● **Exercise**
Return the lines below in which the string "Мушкарци" occurs.

● **Dataset records**

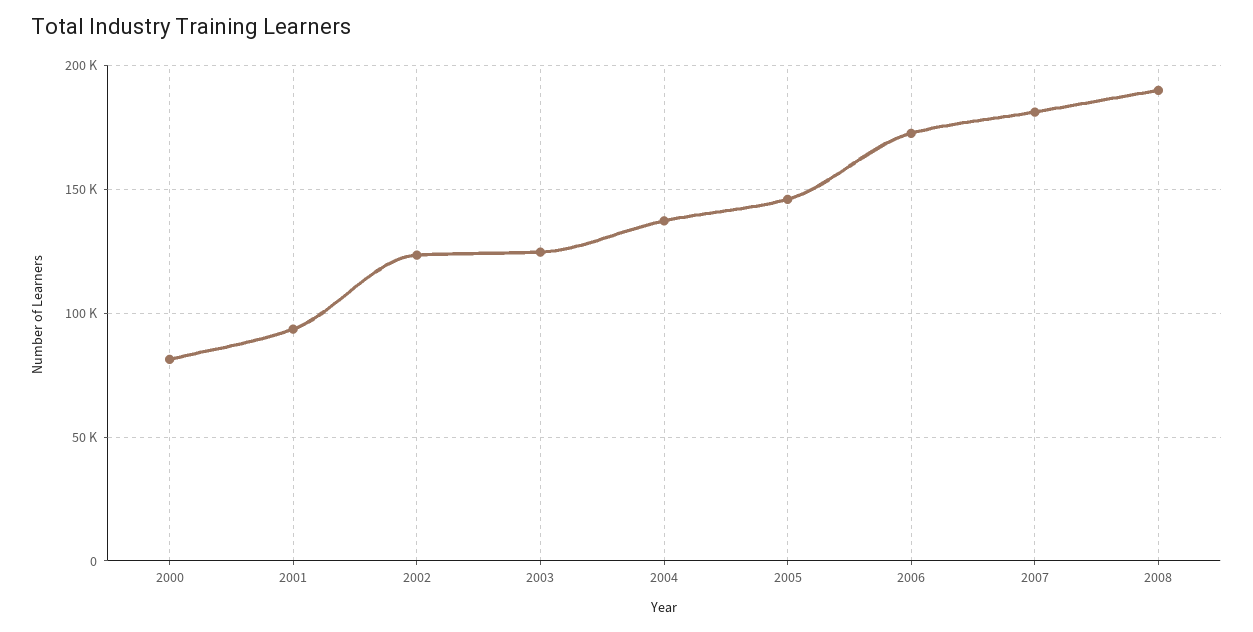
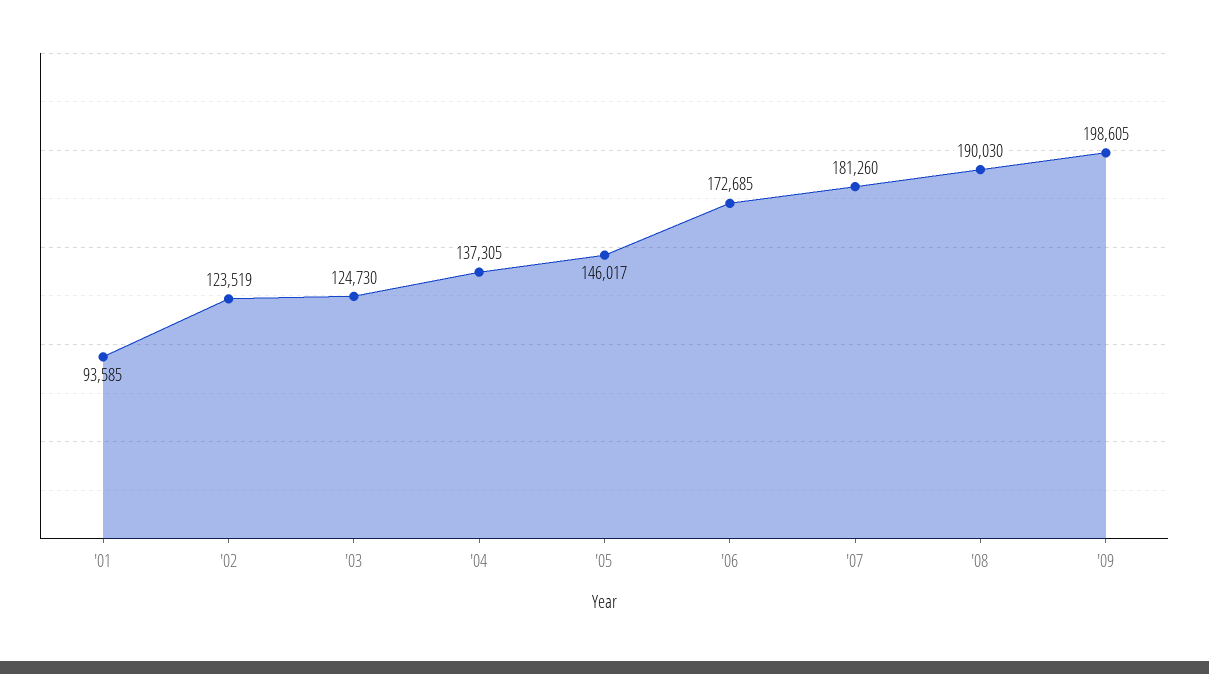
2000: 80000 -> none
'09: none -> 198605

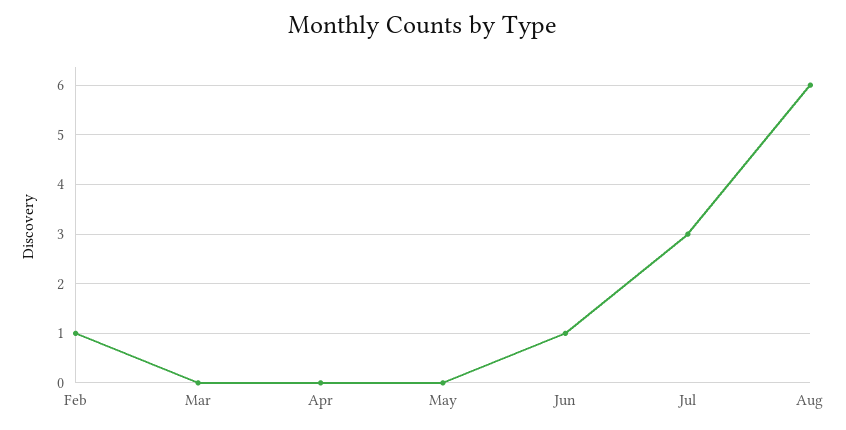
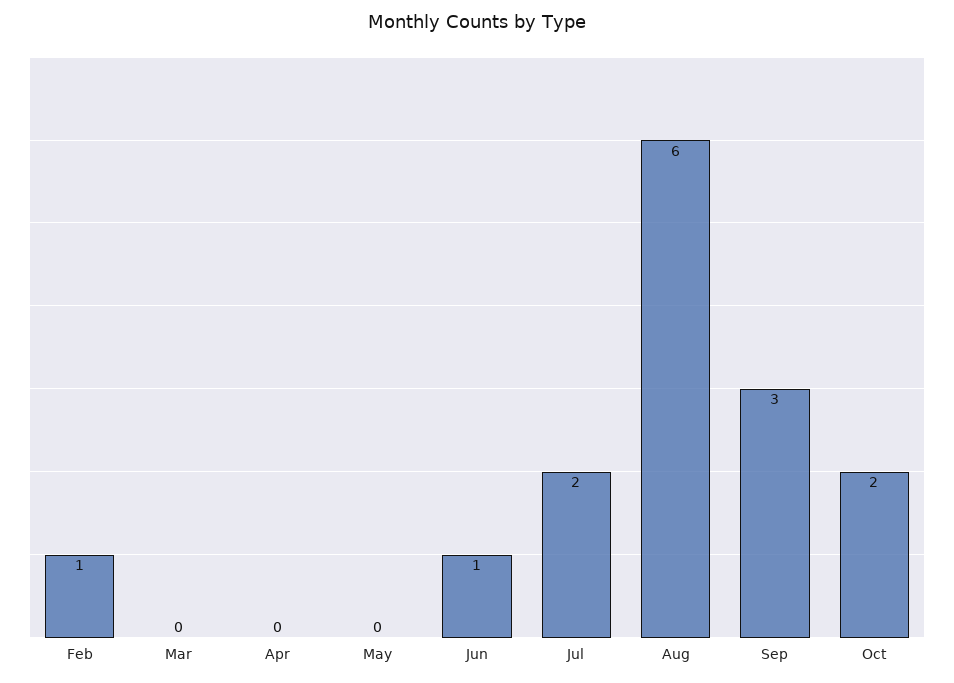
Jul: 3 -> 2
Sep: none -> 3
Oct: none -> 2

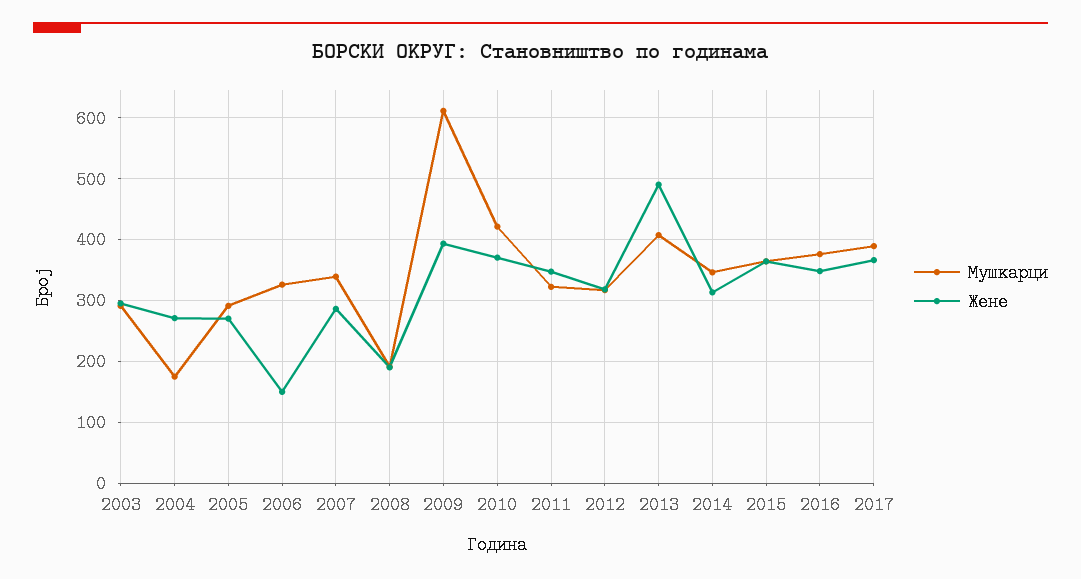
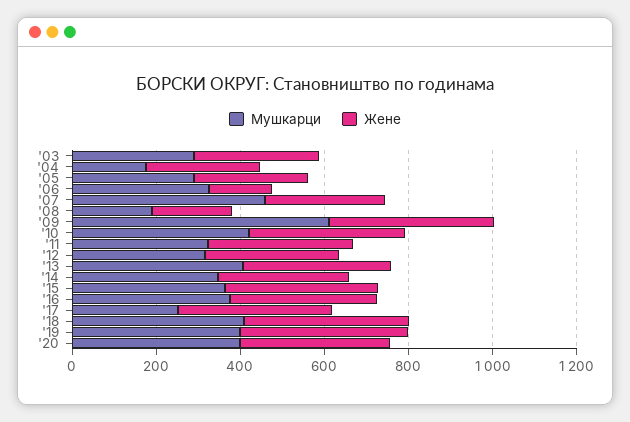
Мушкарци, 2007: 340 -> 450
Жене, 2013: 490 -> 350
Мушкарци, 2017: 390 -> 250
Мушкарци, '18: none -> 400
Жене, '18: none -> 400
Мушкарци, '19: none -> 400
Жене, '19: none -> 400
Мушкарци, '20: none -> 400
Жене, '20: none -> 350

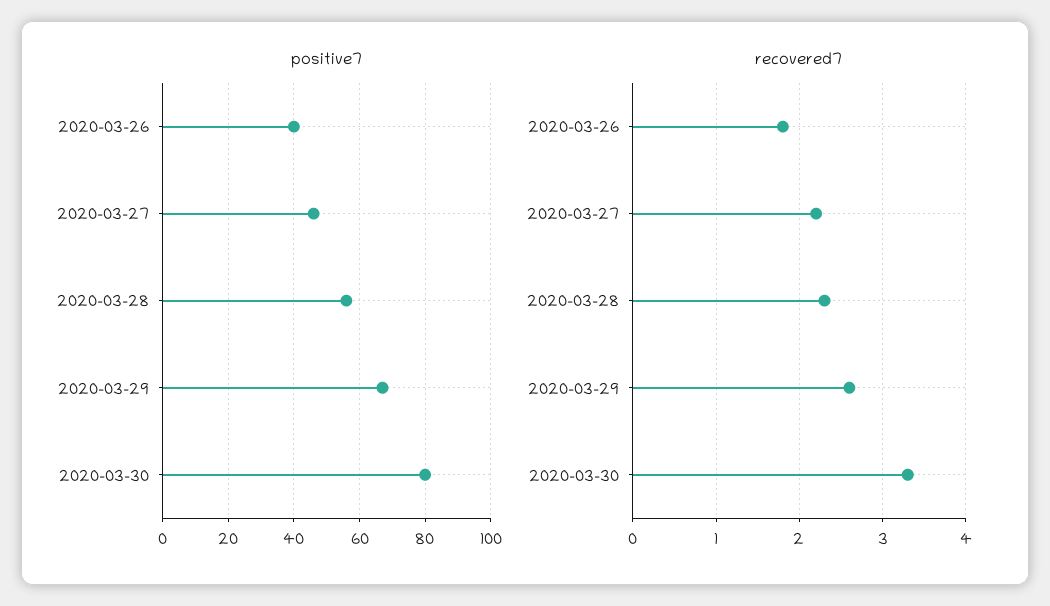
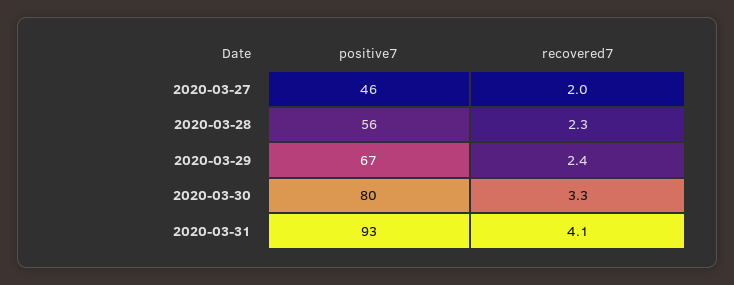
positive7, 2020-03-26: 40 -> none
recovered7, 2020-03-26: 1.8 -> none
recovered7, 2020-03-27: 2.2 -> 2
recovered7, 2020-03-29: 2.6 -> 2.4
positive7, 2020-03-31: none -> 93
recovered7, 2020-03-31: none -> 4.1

● **Task solution**
Мушкарци, 2007: 340 -> 450
Мушкарци, 2017: 390 -> 250
Мушкарци, '18: none -> 400
Мушкарци, '19: none -> 400
Мушкарци, '20: none -> 400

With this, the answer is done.